*** RECORDED INFORMATION Section Begins ***

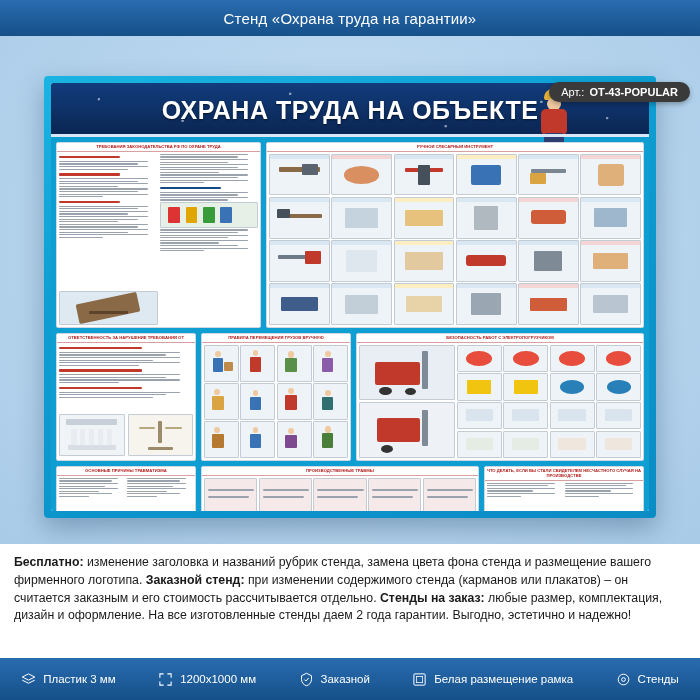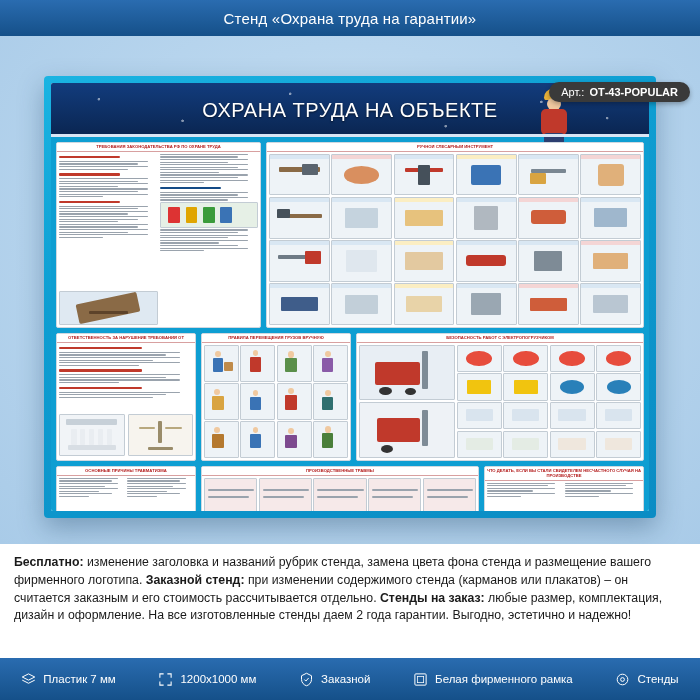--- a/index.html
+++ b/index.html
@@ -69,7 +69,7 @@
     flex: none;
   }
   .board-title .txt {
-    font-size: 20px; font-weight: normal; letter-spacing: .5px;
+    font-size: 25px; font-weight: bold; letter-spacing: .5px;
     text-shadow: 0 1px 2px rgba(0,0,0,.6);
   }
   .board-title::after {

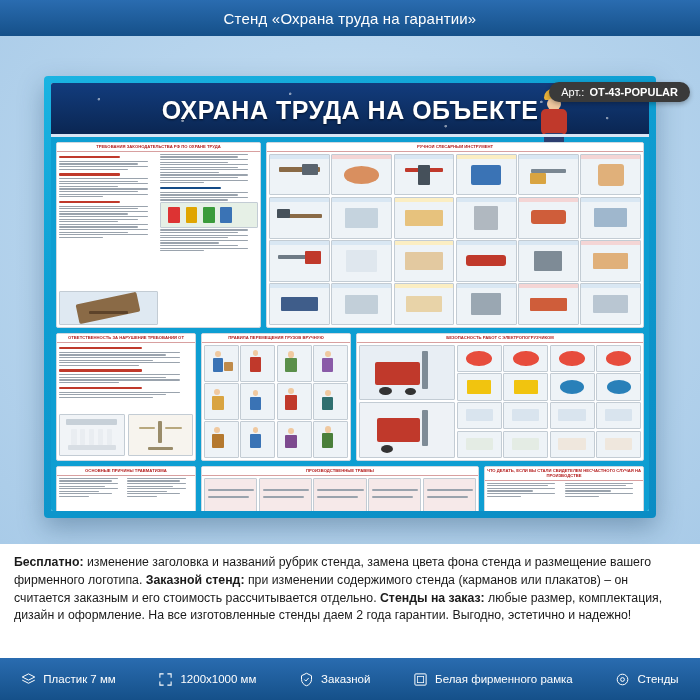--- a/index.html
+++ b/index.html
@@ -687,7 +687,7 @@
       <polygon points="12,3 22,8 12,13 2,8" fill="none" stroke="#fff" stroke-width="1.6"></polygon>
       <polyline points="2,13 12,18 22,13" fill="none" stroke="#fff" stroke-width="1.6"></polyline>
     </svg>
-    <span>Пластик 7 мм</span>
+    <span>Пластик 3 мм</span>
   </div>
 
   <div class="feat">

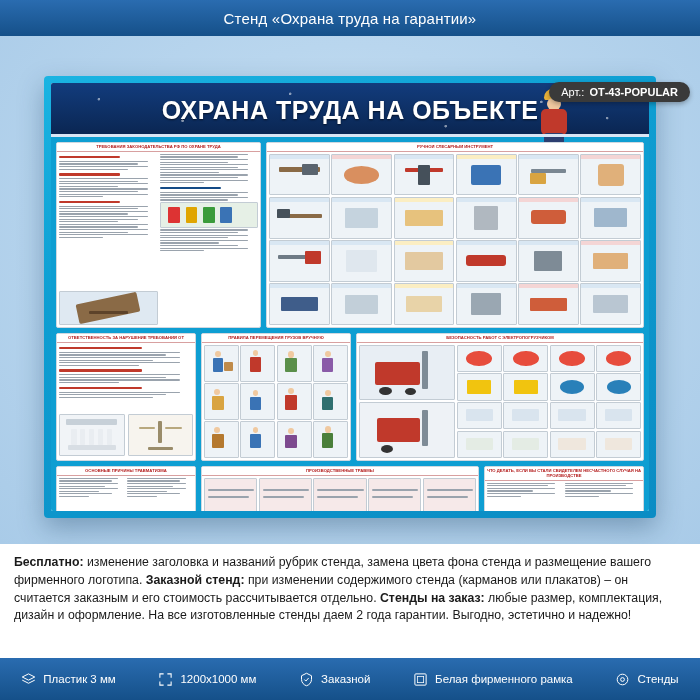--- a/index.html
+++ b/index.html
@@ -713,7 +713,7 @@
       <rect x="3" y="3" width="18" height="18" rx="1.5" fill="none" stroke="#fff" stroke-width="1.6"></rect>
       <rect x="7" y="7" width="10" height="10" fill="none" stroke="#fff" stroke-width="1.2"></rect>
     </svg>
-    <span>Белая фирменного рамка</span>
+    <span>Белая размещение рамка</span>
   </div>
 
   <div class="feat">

*** RECORDED INFORMATION Section Ends ***

▶ **INSTRUCTIONS FOR THE TASK**
Word for word, return all the entries and skip their pictures.

▶ **TASK SOLUTION**
--- a/index.html
+++ b/index.html
@@ -69,7 +69,7 @@
     flex: none;
   }
   .board-title .txt {
-    font-size: 20px; font-weight: normal; letter-spacing: .5px;
+    font-size: 25px; font-weight: bold; letter-spacing: .5px;
     text-shadow: 0 1px 2px rgba(0,0,0,.6);
   }
   .board-title::after {

--- a/index.html
+++ b/index.html
@@ -687,7 +687,7 @@
       <polygon points="12,3 22,8 12,13 2,8" fill="none" stroke="#fff" stroke-width="1.6"></polygon>
       <polyline points="2,13 12,18 22,13" fill="none" stroke="#fff" stroke-width="1.6"></polyline>
     </svg>
-    <span>Пластик 7 мм</span>
+    <span>Пластик 3 мм</span>
   </div>
 
   <div class="feat">

--- a/index.html
+++ b/index.html
@@ -713,7 +713,7 @@
       <rect x="3" y="3" width="18" height="18" rx="1.5" fill="none" stroke="#fff" stroke-width="1.6"></rect>
       <rect x="7" y="7" width="10" height="10" fill="none" stroke="#fff" stroke-width="1.2"></rect>
     </svg>
-    <span>Белая фирменного рамка</span>
+    <span>Белая размещение рамка</span>
   </div>
 
   <div class="feat">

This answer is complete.